## Exercise instructions
Write out all of the data again, exactly as it reads.

## Dataset entries

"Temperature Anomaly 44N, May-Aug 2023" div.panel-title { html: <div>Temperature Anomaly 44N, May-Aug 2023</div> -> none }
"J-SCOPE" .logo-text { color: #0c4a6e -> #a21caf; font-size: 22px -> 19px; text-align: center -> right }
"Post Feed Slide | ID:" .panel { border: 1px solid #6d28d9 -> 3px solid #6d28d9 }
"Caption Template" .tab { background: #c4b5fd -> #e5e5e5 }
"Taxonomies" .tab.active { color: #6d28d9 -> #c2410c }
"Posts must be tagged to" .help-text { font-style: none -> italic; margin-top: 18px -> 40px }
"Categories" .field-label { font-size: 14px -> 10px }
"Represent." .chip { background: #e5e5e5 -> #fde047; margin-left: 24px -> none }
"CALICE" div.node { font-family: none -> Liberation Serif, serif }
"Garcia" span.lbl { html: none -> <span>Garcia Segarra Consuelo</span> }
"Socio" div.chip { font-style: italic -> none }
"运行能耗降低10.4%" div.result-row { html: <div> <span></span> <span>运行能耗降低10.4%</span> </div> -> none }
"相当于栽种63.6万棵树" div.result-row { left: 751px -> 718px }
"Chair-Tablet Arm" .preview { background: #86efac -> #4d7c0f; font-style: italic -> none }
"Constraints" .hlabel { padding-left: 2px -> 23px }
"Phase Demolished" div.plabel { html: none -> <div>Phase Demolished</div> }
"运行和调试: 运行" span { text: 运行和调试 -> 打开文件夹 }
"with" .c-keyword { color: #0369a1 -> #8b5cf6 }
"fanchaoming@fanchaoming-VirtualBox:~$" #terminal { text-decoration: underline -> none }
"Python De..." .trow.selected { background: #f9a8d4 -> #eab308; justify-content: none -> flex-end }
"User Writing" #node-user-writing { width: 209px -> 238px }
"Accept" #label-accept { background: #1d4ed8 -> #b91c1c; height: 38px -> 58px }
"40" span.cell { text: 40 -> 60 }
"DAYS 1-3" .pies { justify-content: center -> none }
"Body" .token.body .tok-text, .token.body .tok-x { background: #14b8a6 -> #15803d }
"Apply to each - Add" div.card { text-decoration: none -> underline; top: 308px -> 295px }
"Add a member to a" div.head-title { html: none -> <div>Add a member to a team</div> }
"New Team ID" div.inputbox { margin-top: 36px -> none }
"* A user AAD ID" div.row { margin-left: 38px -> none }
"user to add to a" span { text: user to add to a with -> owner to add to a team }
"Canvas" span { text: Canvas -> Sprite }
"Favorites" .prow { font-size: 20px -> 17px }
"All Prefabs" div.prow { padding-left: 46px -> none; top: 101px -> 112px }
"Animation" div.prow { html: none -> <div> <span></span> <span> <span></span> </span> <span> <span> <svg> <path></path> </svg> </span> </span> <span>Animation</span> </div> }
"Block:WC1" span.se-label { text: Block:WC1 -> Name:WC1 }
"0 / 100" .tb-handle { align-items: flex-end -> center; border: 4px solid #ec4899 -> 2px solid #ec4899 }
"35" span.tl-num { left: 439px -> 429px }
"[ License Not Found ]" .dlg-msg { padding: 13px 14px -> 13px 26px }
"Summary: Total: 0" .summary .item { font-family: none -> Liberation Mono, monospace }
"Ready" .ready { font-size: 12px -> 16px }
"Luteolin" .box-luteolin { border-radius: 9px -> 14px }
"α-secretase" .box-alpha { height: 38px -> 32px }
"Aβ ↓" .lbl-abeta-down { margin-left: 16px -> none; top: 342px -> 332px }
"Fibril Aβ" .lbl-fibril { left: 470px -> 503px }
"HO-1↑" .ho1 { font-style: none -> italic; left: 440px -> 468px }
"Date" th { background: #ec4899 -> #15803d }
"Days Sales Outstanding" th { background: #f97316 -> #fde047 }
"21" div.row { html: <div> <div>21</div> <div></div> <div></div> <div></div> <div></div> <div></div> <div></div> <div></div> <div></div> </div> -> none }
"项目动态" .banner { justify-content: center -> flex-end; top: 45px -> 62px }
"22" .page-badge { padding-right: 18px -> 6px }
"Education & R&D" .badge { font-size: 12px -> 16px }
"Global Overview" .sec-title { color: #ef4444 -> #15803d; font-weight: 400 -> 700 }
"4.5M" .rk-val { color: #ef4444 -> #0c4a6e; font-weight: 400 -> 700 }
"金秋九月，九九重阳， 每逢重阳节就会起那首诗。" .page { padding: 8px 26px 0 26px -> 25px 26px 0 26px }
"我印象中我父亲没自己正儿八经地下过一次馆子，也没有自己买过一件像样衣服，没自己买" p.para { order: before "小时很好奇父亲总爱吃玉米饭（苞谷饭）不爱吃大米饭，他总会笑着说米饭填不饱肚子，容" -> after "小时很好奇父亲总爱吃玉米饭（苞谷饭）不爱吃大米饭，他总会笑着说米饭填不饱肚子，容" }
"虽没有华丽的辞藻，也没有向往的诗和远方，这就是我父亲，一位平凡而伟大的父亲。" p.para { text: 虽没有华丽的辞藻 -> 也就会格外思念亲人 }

## Task answer
"Temperature Anomaly 44N, May-Aug 2023" div.panel-title { html: <div>Temperature Anomaly 44N, May-Aug 2023</div> -> none }
"J-SCOPE" .logo-text { color: #0c4a6e -> #a21caf; font-size: 22px -> 19px; text-align: center -> right }
"Post Feed Slide | ID:" .panel { border: 1px solid #6d28d9 -> 3px solid #6d28d9 }
"Caption Template" .tab { background: #c4b5fd -> #e5e5e5 }
"Taxonomies" .tab.active { color: #6d28d9 -> #c2410c }
"Posts must be tagged to" .help-text { font-style: none -> italic; margin-top: 18px -> 40px }
"Categories" .field-label { font-size: 14px -> 10px }
"Represent." .chip { background: #e5e5e5 -> #fde047; margin-left: 24px -> none }
"CALICE" div.node { font-family: none -> Liberation Serif, serif }
"Garcia" span.lbl { html: none -> <span>Garcia Segarra Consuelo</span> }
"Socio" div.chip { font-style: italic -> none }
"运行能耗降低10.4%" div.result-row { html: <div> <span></span> <span>运行能耗降低10.4%</span> </div> -> none }
"相当于栽种63.6万棵树" div.result-row { left: 751px -> 718px }
"Chair-Tablet Arm" .preview { background: #86efac -> #4d7c0f; font-style: italic -> none }
"Constraints" .hlabel { padding-left: 2px -> 23px }
"Phase Demolished" div.plabel { html: none -> <div>Phase Demolished</div> }
"运行和调试: 运行" span { text: 运行和调试 -> 打开文件夹 }
"with" .c-keyword { color: #0369a1 -> #8b5cf6 }
"fanchaoming@fanchaoming-VirtualBox:~$" #terminal { text-decoration: underline -> none }
"Python De..." .trow.selected { background: #f9a8d4 -> #eab308; justify-content: none -> flex-end }
"User Writing" #node-user-writing { width: 209px -> 238px }
"Accept" #label-accept { background: #1d4ed8 -> #b91c1c; height: 38px -> 58px }
"40" span.cell { text: 40 -> 60 }
"DAYS 1-3" .pies { justify-content: center -> none }
"Body" .token.body .tok-text, .token.body .tok-x { background: #14b8a6 -> #15803d }
"Apply to each - Add" div.card { text-decoration: none -> underline; top: 308px -> 295px }
"Add a member to a" div.head-title { html: none -> <div>Add a member to a team</div> }
"New Team ID" div.inputbox { margin-top: 36px -> none }
"* A user AAD ID" div.row { margin-left: 38px -> none }
"user to add to a" span { text: user to add to a with -> owner to add to a team }
"Canvas" span { text: Canvas -> Sprite }
"Favorites" .prow { font-size: 20px -> 17px }
"All Prefabs" div.prow { padding-left: 46px -> none; top: 101px -> 112px }
"Animation" div.prow { html: none -> <div> <span></span> <span> <span></span> </span> <span> <span> <svg> <path></path> </svg> </span> </span> <span>Animation</span> </div> }
"Block:WC1" span.se-label { text: Block:WC1 -> Name:WC1 }
"0 / 100" .tb-handle { align-items: flex-end -> center; border: 4px solid #ec4899 -> 2px solid #ec4899 }
"35" span.tl-num { left: 439px -> 429px }
"[ License Not Found ]" .dlg-msg { padding: 13px 14px -> 13px 26px }
"Summary: Total: 0" .summary .item { font-family: none -> Liberation Mono, monospace }
"Ready" .ready { font-size: 12px -> 16px }
"Luteolin" .box-luteolin { border-radius: 9px -> 14px }
"α-secretase" .box-alpha { height: 38px -> 32px }
"Aβ ↓" .lbl-abeta-down { margin-left: 16px -> none; top: 342px -> 332px }
"Fibril Aβ" .lbl-fibril { left: 470px -> 503px }
"HO-1↑" .ho1 { font-style: none -> italic; left: 440px -> 468px }
"Date" th { background: #ec4899 -> #15803d }
"Days Sales Outstanding" th { background: #f97316 -> #fde047 }
"21" div.row { html: <div> <div>21</div> <div></div> <div></div> <div></div> <div></div> <div></div> <div></div> <div></div> <div></div> </div> -> none }
"项目动态" .banner { justify-content: center -> flex-end; top: 45px -> 62px }
"22" .page-badge { padding-right: 18px -> 6px }
"Education & R&D" .badge { font-size: 12px -> 16px }
"Global Overview" .sec-title { color: #ef4444 -> #15803d; font-weight: 400 -> 700 }
"4.5M" .rk-val { color: #ef4444 -> #0c4a6e; font-weight: 400 -> 700 }
"金秋九月，九九重阳， 每逢重阳节就会起那首诗。" .page { padding: 8px 26px 0 26px -> 25px 26px 0 26px }
"我印象中我父亲没自己正儿八经地下过一次馆子，也没有自己买过一件像样衣服，没自己买" p.para { order: before "小时很好奇父亲总爱吃玉米饭（苞谷饭）不爱吃大米饭，他总会笑着说米饭填不饱肚子，容" -> after "小时很好奇父亲总爱吃玉米饭（苞谷饭）不爱吃大米饭，他总会笑着说米饭填不饱肚子，容" }
"虽没有华丽的辞藻，也没有向往的诗和远方，这就是我父亲，一位平凡而伟大的父亲。" p.para { text: 虽没有华丽的辞藻 -> 也就会格外思念亲人 }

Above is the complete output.